Screening Log, September 2007

Halloween
USA / 2007

There is one thing that needs to be stated about Rob Zombie’s remake of John Carpenter’s Halloween right off the bat: It is essentially pointless. Zombie adds little or nothing of quality to Carpenter’s original film (though he adds much quantitatively), and it would be difficult to argue that Zombie does anything more for Carpenter’s seminal film than offer a very loud, aggressive, startling piece of film interpretation. Like Peter Jackson’s King Kong, Zombie’s film is like the product of a fanboy film appreciation society funded by millions and millions of dollars. It’s like a version of a film turned into a Universal Studios ride, amped up in every way, then refilmed for our consumption with all of the expected notes in place (or replaced).

But once we get that out of the way, and we heave a small sigh of relief with the realization that, for all its faults, it’s not utterly dreadful, Zombie’s film actually delivers in ways that one might not expect.

Sure, he gets significant things wrong: Michael’s white trash childhood is pure Rob Zombie and has little of the deep-seated terror of a simple middle-class suburban kid gone inexplicably awry. Getting this out of the way, and following it with some near-deathly scenes of one-on-one therapy with a distinctly post-Dr.-Phil Dr. Loomis (who here seems to exist as a poe-faced, semi-parodic cousin to the shrink at the end of Psycho), Zombie hits his stride with the boobs and blood, delivering to the audience every expected slash, gash, pummel, and crunch with disquieting and distinctly unexpected vividness and violence.

So, why is this the least bit compelling? Because unlike Eli Roth and the other Splat Packers, Zombie is a stylist. He realizes that all of this nastiness is only worth it when integrated into a discourse of images — of women’s bodies, of death, of abused children, of abused animals, and so forth. That, with each film, it becomes increasingly difficult to know what Zombie thinks of all this — whether he cynically thinks it is merely entertaining to fantasize about brutality (possible), whether he desires to imply some social message (unlikely), or whether he actually relishes cruelty, mental illness, death, and putrefaction (hmm …) — is what makes his films so consistently provocative (in, I would argue, a good way), their thoroughgoing transgression so deeply unpleasant. This is to say, by way of a privileged negative example, that if Eli Roth weren’t so cinematically illiterate or so shallow in his moralizing, his films might make us ponder the way the horror genre feeds us and feeds off us in the way that Zombie’s films do.
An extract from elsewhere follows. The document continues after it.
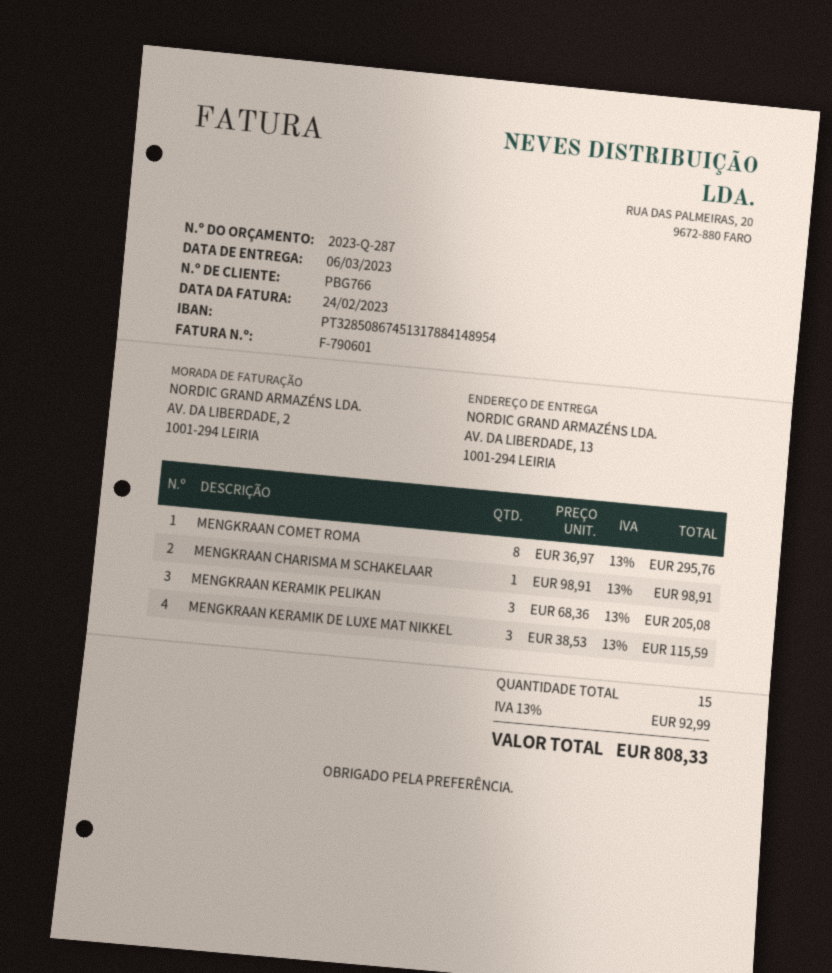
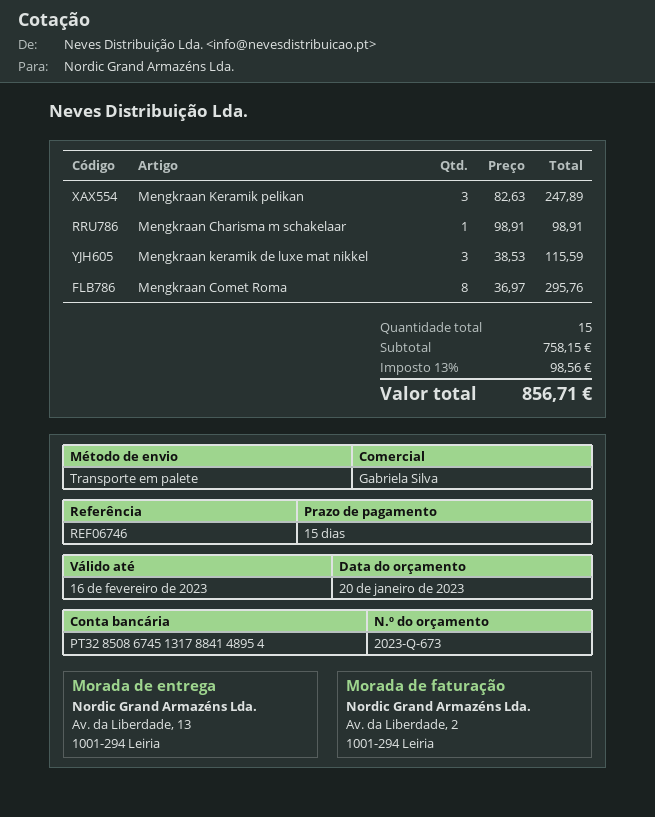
quote number: 2023-Q-287 -> 2023-Q-673
MENGKRAAN KERAMIK PELIKAN: 3 x 68.36 = 205.08 -> 3 x 82.63 = 247.89
tax: 13% = 92.99 -> 13% = 98.56
total: 808.33 -> 856.71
And it is this fact that, in spite of the film’s pointlessness in the face of the original, makes Zombie the perfect person to make this film. Carpenter’s Halloween is the archetypal slasher film; it is the very film that promulgated killer-cam aesthetics, that ought always to raise the hackles of feminist film theorists in suggesting the director’s (and then the audience’s) complicity in the punishment of female sexuality, in the sexualization of death and the mortification of women’s bodies. Zombie has nothing of substance to add to this debate; he has only style. But his particular stylistic obsession — his desire to vividly and relentlessly depict a bare-breasted woman being stabbed and bloodied, his utter lack of compunction about drawing our sympathies in one direction and then violently pulling them back — make him a worthy heir to Carpenter in the manipulation of viewer identification in the horror film. And he earns this place without a single killer-cam POV.